MinkSlink · 25/10/2012 19:53

I think it is a lot of money to earn per year but it seems a lot of people on mumsnet don't think so, am I in the piss poor minority here or what?!

OP posts:
Emmon · 28/10/2012 20:03

Were is that a good or bad thing?

Still a bit taken aback by it tbh!

Offred · 28/10/2012 20:13

Quite good emmon! I think maybe AIBU is not really the easiest place on MN to begin your experience! Grin

WereTricksPotter · 28/10/2012 20:16

This reply has been deleted

Message withdrawn at poster's request.

katykuns · 28/10/2012 22:02

I dream of earning even 30k, let alone 60k. I could work 24 hours, 7 days a week for my company (carer, not minimum wage) and I still wouldn't be any closer to earning that.

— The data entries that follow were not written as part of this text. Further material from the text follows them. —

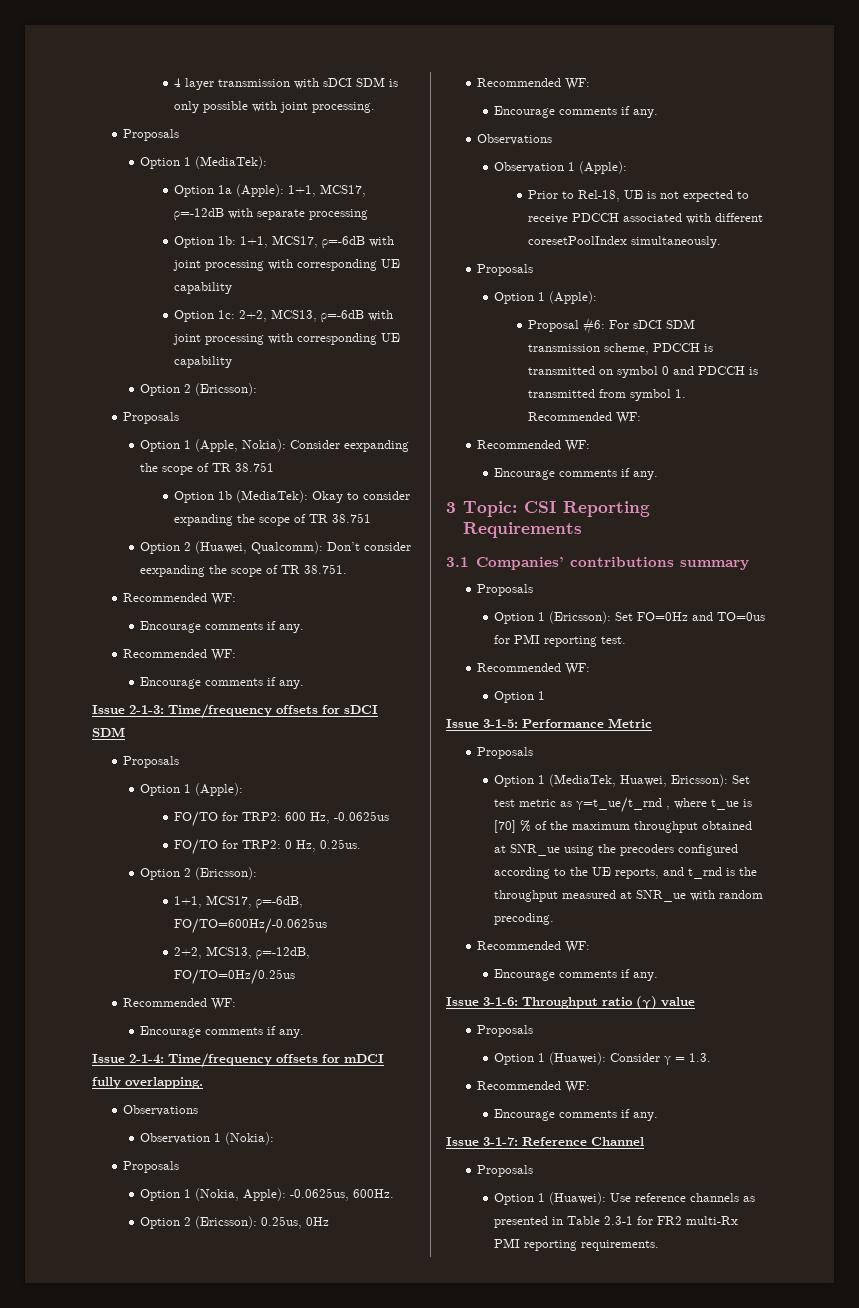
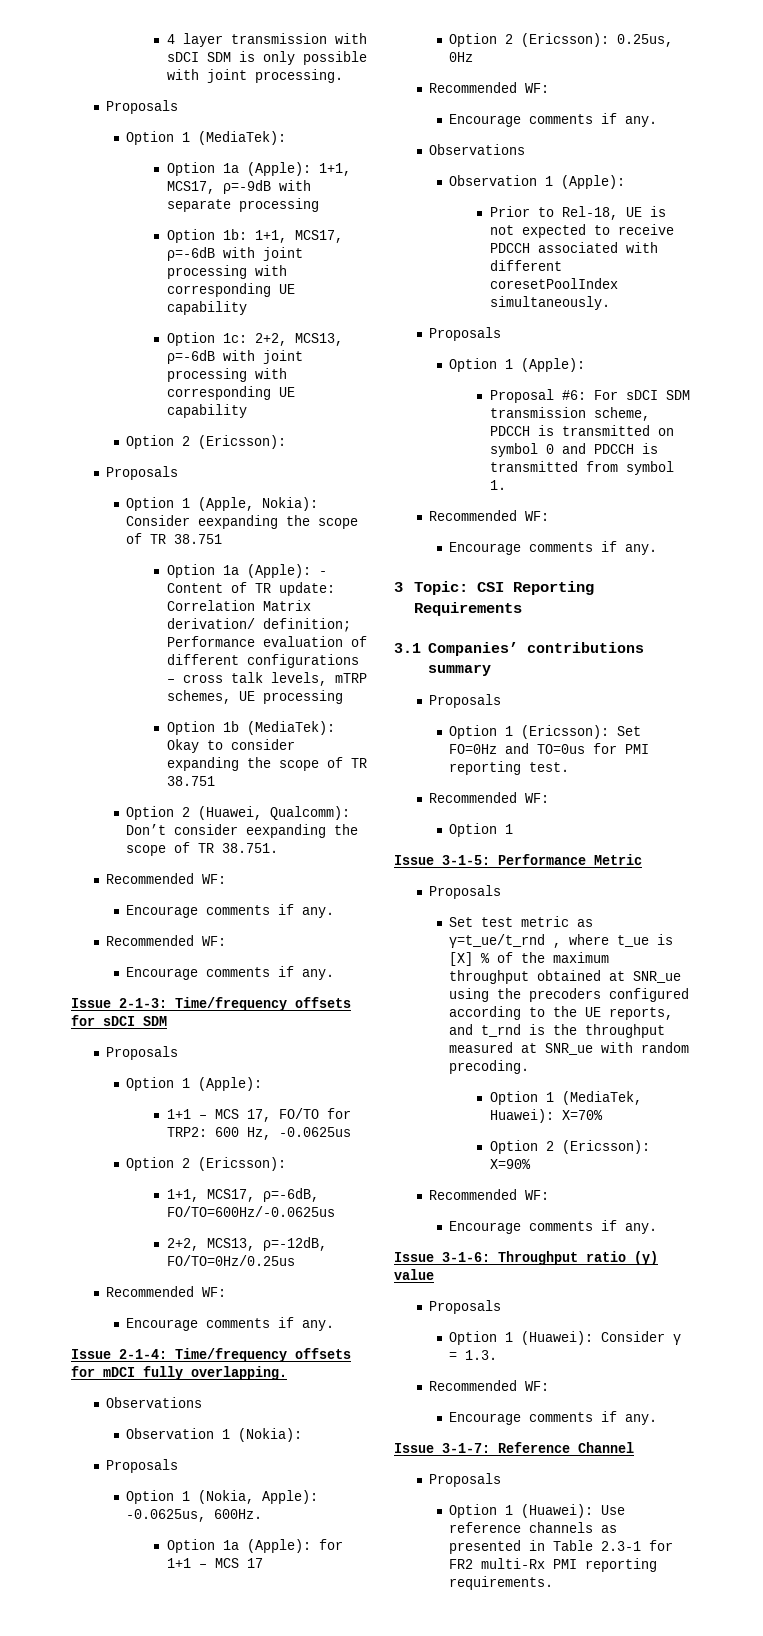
- Option 1a (Apple): 1+1, MCS17, ρ=-12dB with separate processing
+ Option 1a (Apple): 1+1, MCS17, ρ=-9dB with separate processing
+ Option 1a (Apple): - Content of TR update: Correlation Matrix derivation/ definition; Performance evaluation of different configurations – cross talk levels, mTRP schemes, UE processing
- FO/TO for TRP2: 600 Hz, -0.0625us
+ 1+1 – MCS 17, FO/TO for TRP2: 600 Hz, -0.0625us
- FO/TO for TRP2: 0 Hz, 0.25us.
+ Option 1a (Apple): for 1+1 – MCS 17
- Proposal #6: For sDCI SDM transmission scheme, PDCCH is transmitted on symbol 0 and PDCCH is transmitted from symbol 1. Recommended WF:
+ Proposal #6: For sDCI SDM transmission scheme, PDCCH is transmitted on symbol 0 and PDCCH is transmitted from symbol 1.
- Option 1 (MediaTek, Huawei, Ericsson): Set test metric as γ=t_ue/t_rnd , where t_ue is [70] % of the maximum throughput obtained at SNR_ue using the precoders configured according to the UE reports, and t_rnd is the throughput measured at SNR_ue with random precoding.
+ Set test metric as γ=t_ue/t_rnd , where t_ue is [X] % of the maximum throughput obtained at SNR_ue using the precoders configured according to the UE reports, and t_rnd is the throughput measured at SNR_ue with random precoding.
+ Option 1 (MediaTek, Huawei): X=70%
+ Option 2 (Ericsson): X=90%

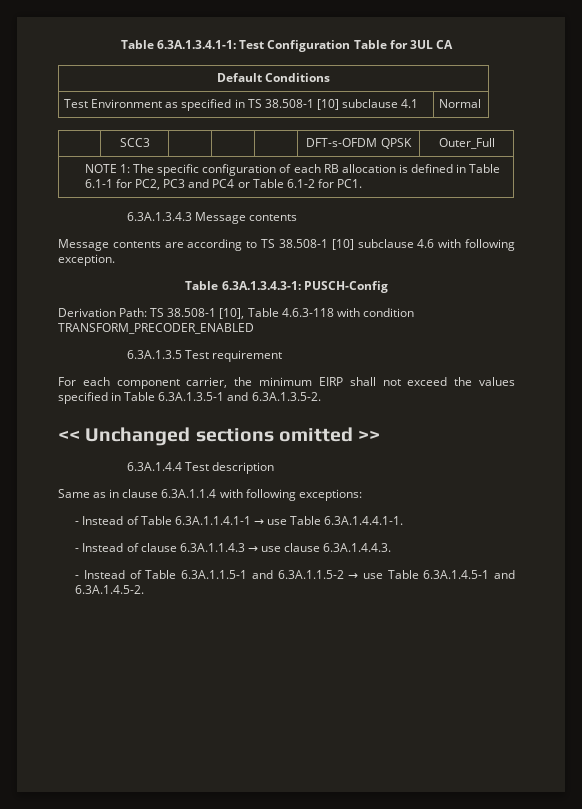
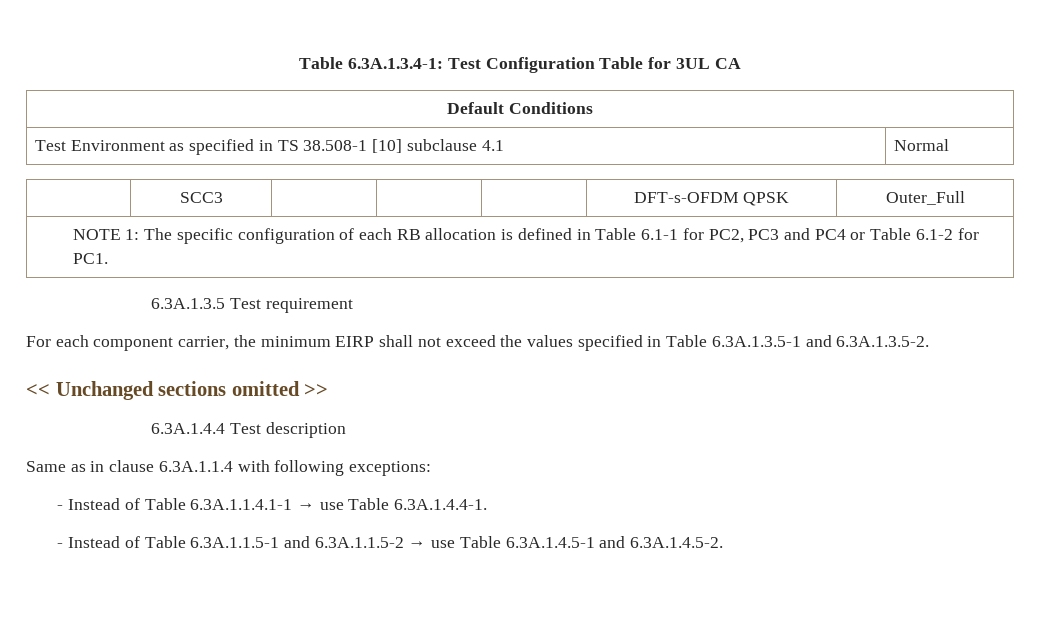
- Table 6.3A.1.3.4.1-1: Test Configuration Table for 3UL CA
+ Table 6.3A.1.3.4-1: Test Configuration Table for 3UL CA
- 6.3A.1.3.4.3 Message contents
- Message contents are according to TS 38.508-1 [10] subclause 4.6 with following exception.
- Table 6.3A.1.3.4.3-1: PUSCH-Config
- Derivation Path: TS 38.508-1 [10], Table 4.6.3-118 with condition TRANSFORM_PRECODER_ENABLED
- - Instead of Table 6.3A.1.1.4.1-1 → use Table 6.3A.1.4.4.1-1.
- - Instead of clause 6.3A.1.1.4.3 → use clause 6.3A.1.4.4.3.
+ - Instead of Table 6.3A.1.1.4.1-1 → use Table 6.3A.1.4.4-1.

I have a degree but it makes little difference. I pay a far cheaper rent than people living in London, but still, have little hope of raising enough money to own our own house. Sometimes I feel like we are trapped, and I will always be on a low income with no hope of advancing. My low income (16k) means I get a small amount of help with housing benefit and child tax credits... which also makes me feel crap, as people (especially on here) view me as a scrounger. Yet I work 12 hour night shifts in palliative care - I am not lazy or scrounging. It makes me, and people in a similar position feel vastly unappreciated.

BloodyReallyMadmMolar · 28/10/2012 23:13

lmao Mortgage paid off,no debt and no credit cards,£60k ??? was my tax bill last year oh and I'm 42 ,big smile ,big smile!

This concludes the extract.